=== What is expected ===
The records that follow are to be transcribed in full, leaving out each picture.

[Web page edit records]
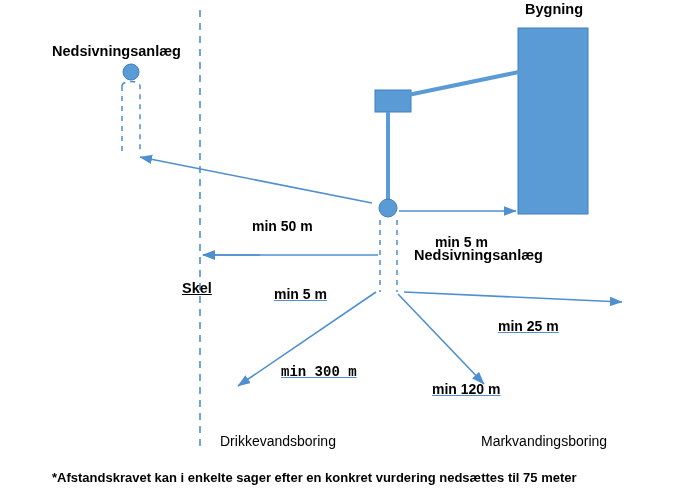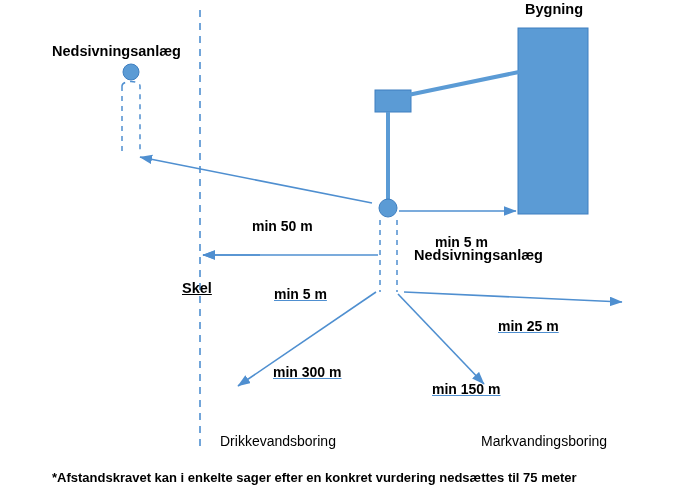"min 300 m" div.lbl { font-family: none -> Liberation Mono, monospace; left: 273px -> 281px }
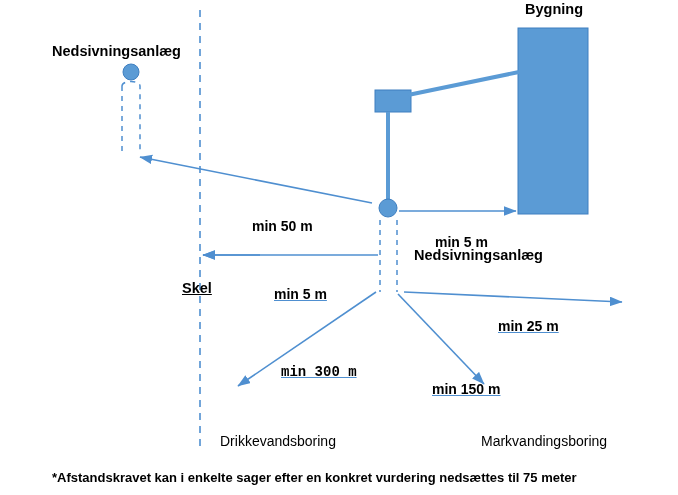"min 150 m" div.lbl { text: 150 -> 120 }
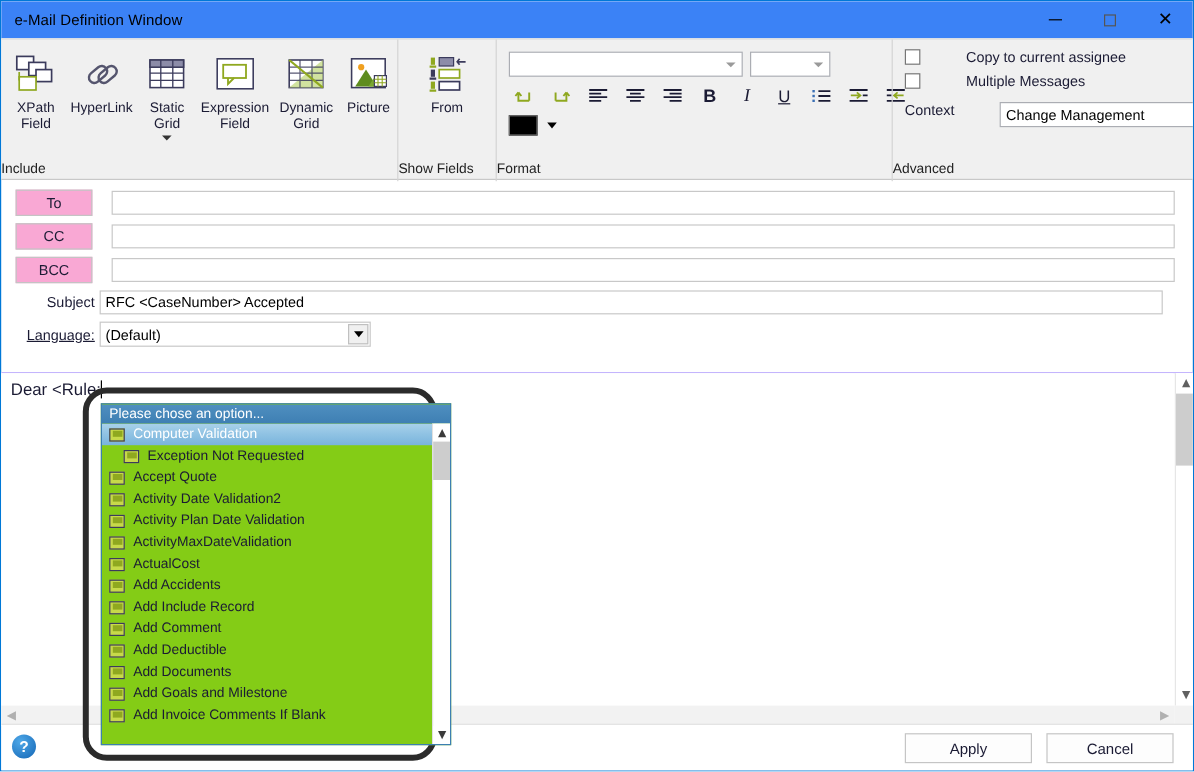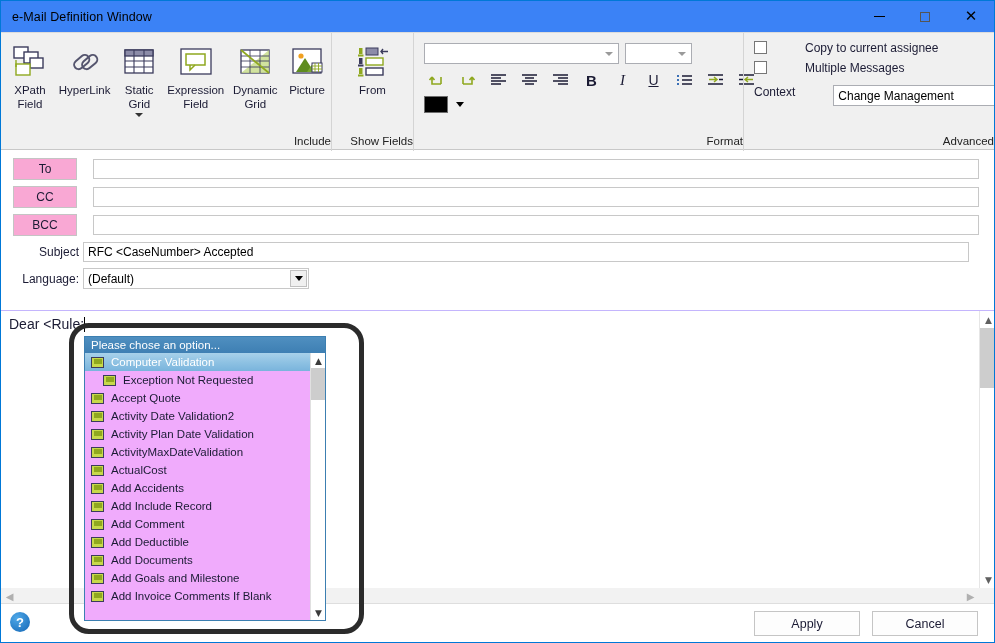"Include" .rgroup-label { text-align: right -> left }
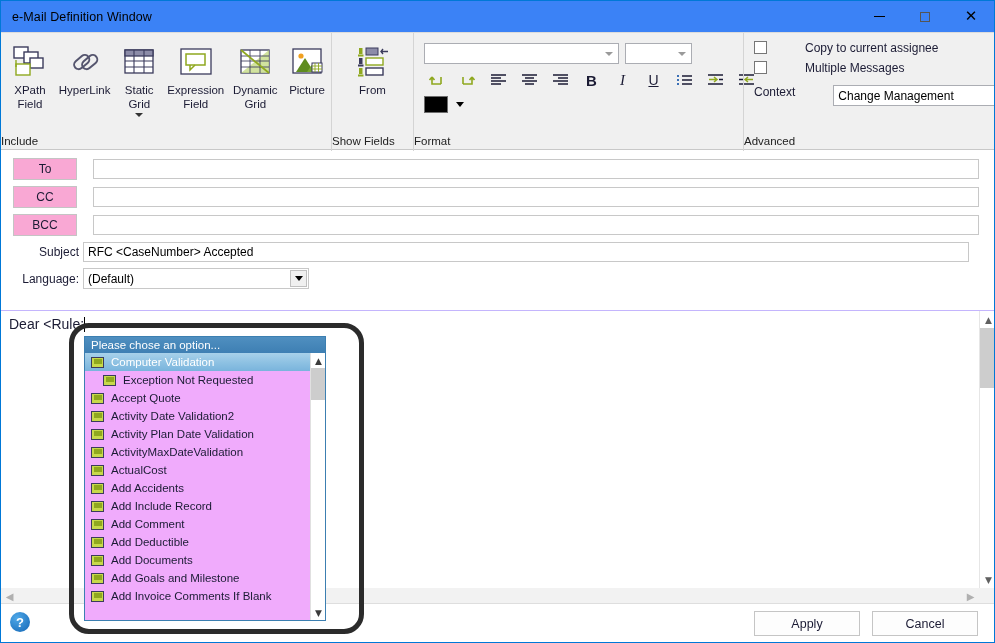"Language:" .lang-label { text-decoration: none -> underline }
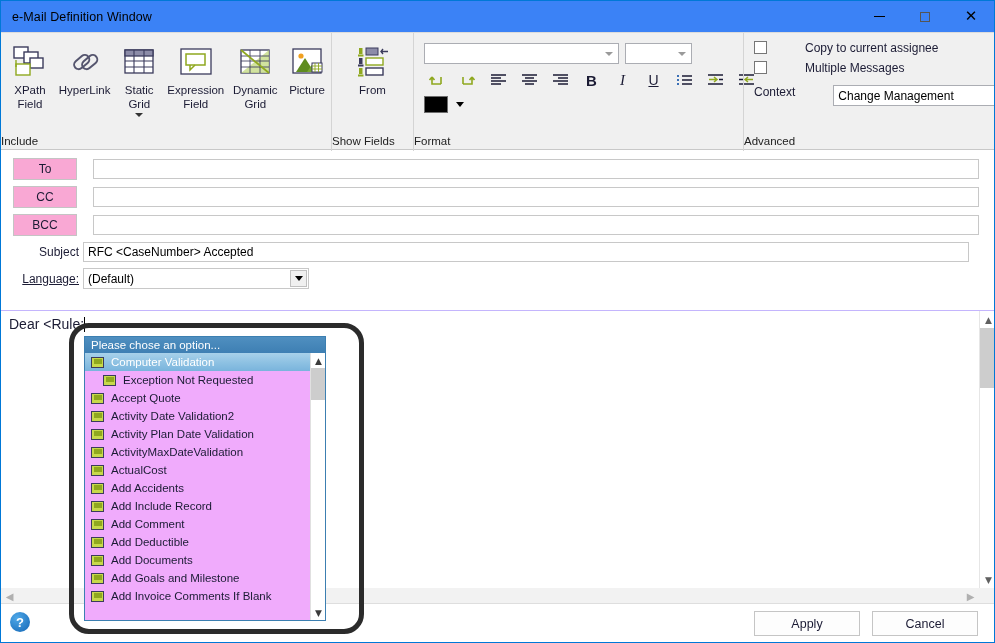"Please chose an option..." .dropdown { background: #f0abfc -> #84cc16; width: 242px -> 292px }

=== Solution below ===
"min 300 m" div.lbl { font-family: none -> Liberation Mono, monospace; left: 273px -> 281px }
"min 150 m" div.lbl { text: 150 -> 120 }
"Include" .rgroup-label { text-align: right -> left }
"Language:" .lang-label { text-decoration: none -> underline }
"Please chose an option..." .dropdown { background: #f0abfc -> #84cc16; width: 242px -> 292px }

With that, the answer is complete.